« La crise climatique nous tue », alertent des experts médicaux internationaux

La dépendance à l’égard des énergies fossiles compromet la santé des humains, selon une étude annuelle publiée mercredi et menée par 99 experts issus de 51 institutions mondiales. Un constat alarmant qui survient à quelques jours de l’ouverture de la réunion onusienne sur le climat COP27.

Des experts médicaux internationaux dénoncent mercredi 26 octobre la trop grande dépendance mondiale aux énergies fossiles, à l’origine du dérèglement climatique, qui entraîne des effets délétères sur la santé.

« Le monde se situe à un tournant. (…) Nous devons changer. Sinon, nos enfants seront confrontés à une accélération du changement climatique qui menacerait leur survie », alerte Anthony Costello, professeur et coprésident du Lancet Countdown, étude annuelle menée par 99 experts issus de 51 institutions, notamment de l’Organisation mondiale de la santé (OMS) et de l’Organisation météorologique mondiale (OMM), sous la supervision de l’University College de Londres.

Alors que les pays et les systèmes de santé doivent faire face aux retombées de la pandémie de Covid-19, l’analyse, publiée à quelques jours de l’ouverture de la réunion onusienne sur le climat COP27 à Charm el-Cheikh, souligne que la grande majorité des pays allouent encore des centaines de milliards de dollars en subventions aux combustibles fossiles, des sommes comparables ou même supérieures à leurs budgets de santé.

Hausse de 68 % des décès liés à la chaleur en deux décennies
Or, « la dépendance excessive et persistante vis-à-vis des combustibles fossiles aggrave rapidement le changement climatique » et « engendre des répercussions dangereuses pour la santé », souligne l’étude.

La montée des températures et les phénomènes météorologiques extrêmes – rendus plus probables par le changement climatique – laissent aujourd’hui près de 100 millions de personnes supplémentaires en situation d’insécurité alimentaire grave, par rapport à la période 1981-2010, note Elizabeth Robinson, directrice du Grantham Research Institute à la London School of Economics, l’une des principales contributrices au rapport.

Par ailleurs, les décès liés à la chaleur ont augmenté de 68 % entre 2017 et 2021 par rapport à 2000-2004, et l’exposition humaine aux jours à haut risque d’incendie a augmenté de 61 % sur des périodes similaires.

Le changement climatique affecte également la propagation des maladies infectieuses, selon le rapport.

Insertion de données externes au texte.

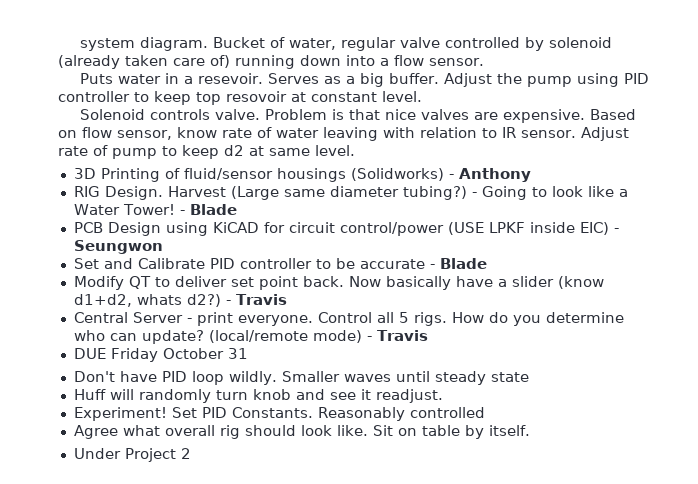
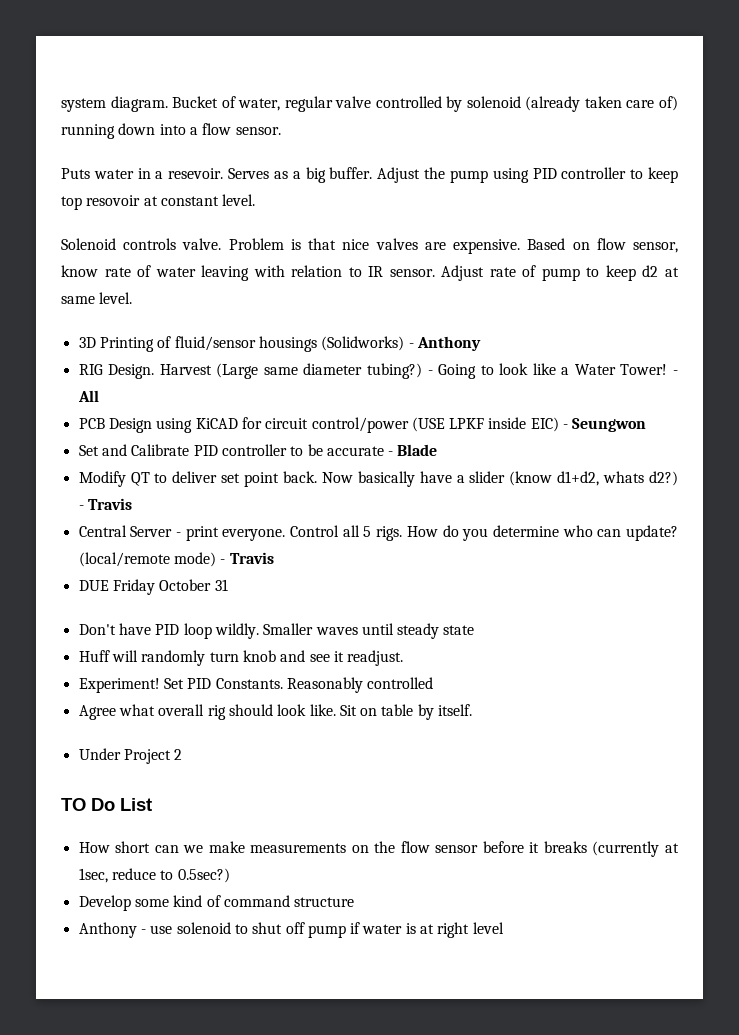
- - Going to look like a Water Tower! - Blade
+ - Going to look like a Water Tower! - All
+ TO Do List
+ How short can we make measurements on the flow sensor before it breaks (currently at 1sec, reduce to 0.5sec?)
+ Develop some kind of command structure
+ Anthony - use solenoid to shut off pump if water is at right level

La période propice à la transmission du paludisme a augmenté de près d’un tiers (32,1 %) dans certaines régions des Amériques et de 14 % en Afrique au cours de la dernière décennie, par rapport à la période 1951-1960. Au niveau mondial, le risque de transmission de la dengue s’est accru de 12 % sur la période.

« La crise climatique nous tue. Elle nuit non seulement à la santé de notre planète, mais aussi à celle de tous ses habitants (…), tandis que l’addiction aux combustibles fossiles devient hors de contrôle », a réagi le secrétaire général de l’ONU, Antonio Guterres, réclamant des investissements dans les énergies renouvelables et la résilience climatique.

Il y a un an, l’OMS avait estimé qu’entre 2030 et 2050, près de 250 000 décès supplémentaires par an seraient imputables au changement climatique.

« 150 ans » pour décarboner l’énergie
Selon l’étude, les pays contribuent eux-mêmes à ces crises sanitaires en subventionnant les énergies fossiles : 69 des 86 gouvernements analysés subventionnent la production et la consommation de combustibles fossiles, pour un total net de 400 milliards de dollars en 2019.

Résultat : « L’intensité en carbone du système énergétique mondial (secteur qui contribue le plus aux émissions de gaz à effet de serre) a diminué de moins de 1 % par rapport à 1992 » et « au rythme actuel, une décarbonation complète de notre système énergétique prendrait 150 ans », est-il souligné.

« Les stratégies actuelles de nombreux gouvernements et entreprises enfermeront le monde dans un avenir fatalement plus chaud, nous liant à l’utilisation de combustibles fossiles qui nous ferment rapidement les perspectives d’un monde vivable », souligne Paul Ekins, professeur de ressources et de politiques à la Bartlett School de l’University College de Londres.

Pour faire face, les auteurs appellent à une « réponse centrée sur la santé ». Ainsi, l’amélioration de la qualité de l’air permettrait d’éviter les décès résultant de l’exposition aux combustibles fossiles, dont le nombre s’élève à 1,3 million pour la seule année 2020.

Et l’accélération de l’évolution vers des régimes alimentaires végétaux permettrait de réduire 55 % des émissions agricoles et d’éviter jusqu’à 11,5 millions de décès annuels liés à l’alimentation.